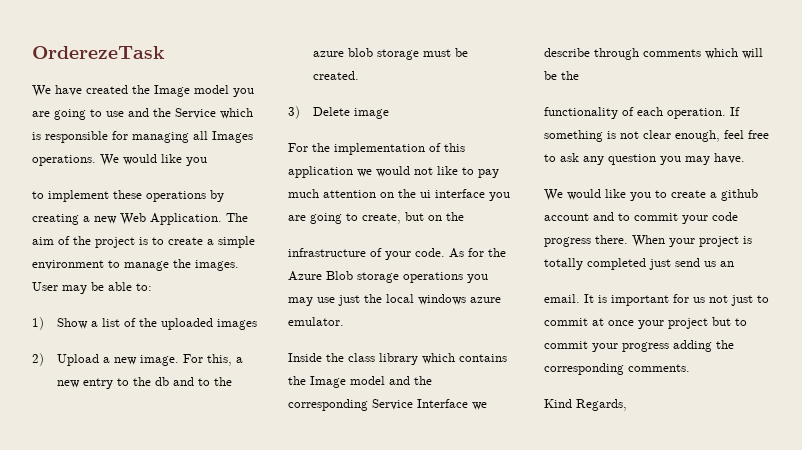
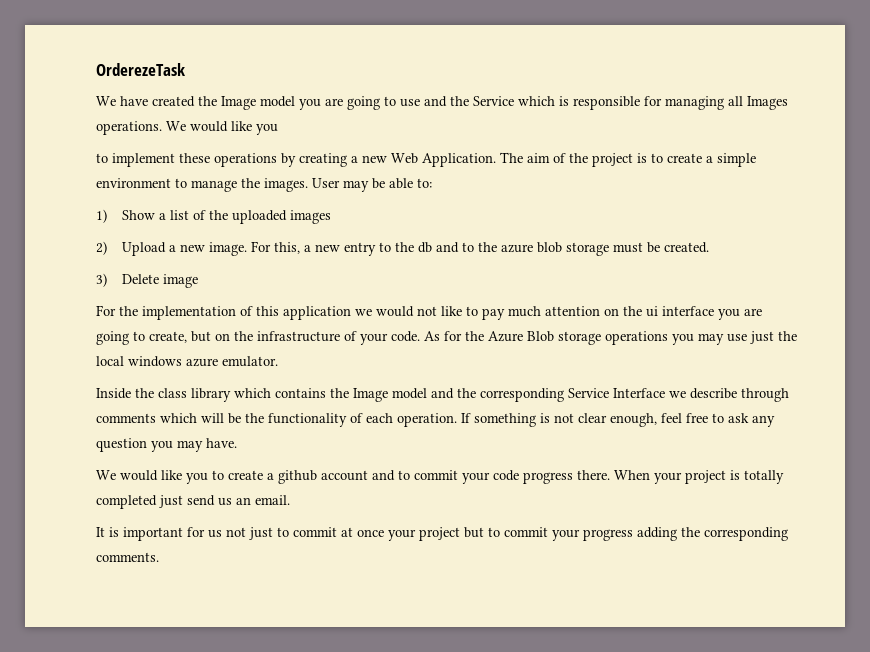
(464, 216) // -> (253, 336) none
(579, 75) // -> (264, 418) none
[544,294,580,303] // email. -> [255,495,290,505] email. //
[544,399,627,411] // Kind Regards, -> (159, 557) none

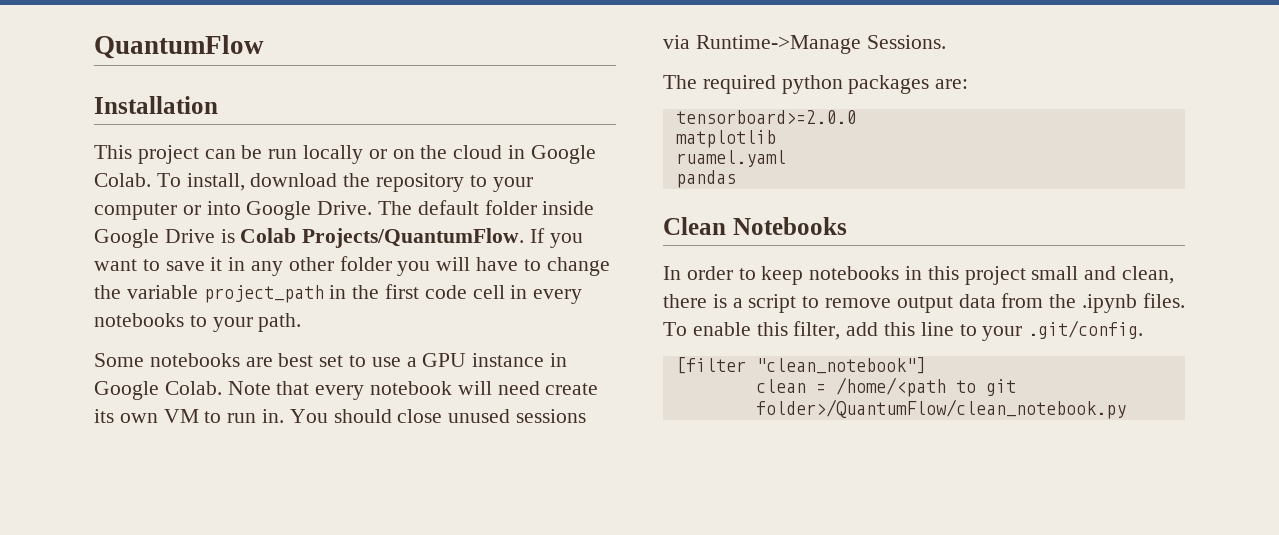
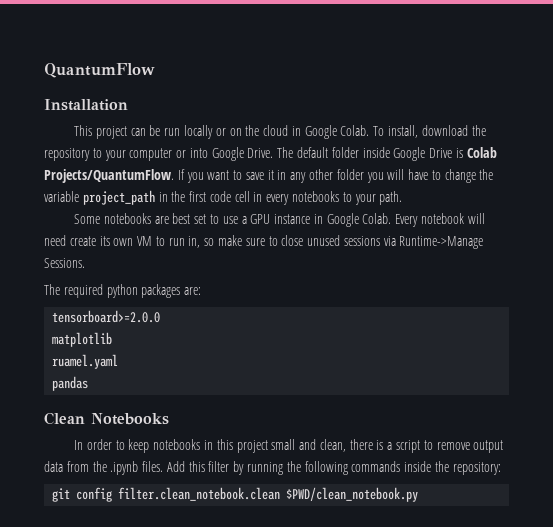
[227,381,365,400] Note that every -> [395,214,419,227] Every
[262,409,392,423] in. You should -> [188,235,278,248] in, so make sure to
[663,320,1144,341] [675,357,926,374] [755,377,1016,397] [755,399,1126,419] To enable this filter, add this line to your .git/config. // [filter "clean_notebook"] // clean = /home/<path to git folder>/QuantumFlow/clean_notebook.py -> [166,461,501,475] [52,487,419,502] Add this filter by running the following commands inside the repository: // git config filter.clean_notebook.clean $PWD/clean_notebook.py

===

• Task details:
Output all the records above again exactly, with the pictures dropped.

• Exercise result:
(464, 216) // -> (253, 336) none
(579, 75) // -> (264, 418) none
[544,294,580,303] // email. -> [255,495,290,505] email. //
[544,399,627,411] // Kind Regards, -> (159, 557) none

[227,381,365,400] Note that every -> [395,214,419,227] Every
[262,409,392,423] in. You should -> [188,235,278,248] in, so make sure to
[663,320,1144,341] [675,357,926,374] [755,377,1016,397] [755,399,1126,419] To enable this filter, add this line to your .git/config. // [filter "clean_notebook"] // clean = /home/<path to git folder>/QuantumFlow/clean_notebook.py -> [166,461,501,475] [52,487,419,502] Add this filter by running the following commands inside the repository: // git config filter.clean_notebook.clean $PWD/clean_notebook.py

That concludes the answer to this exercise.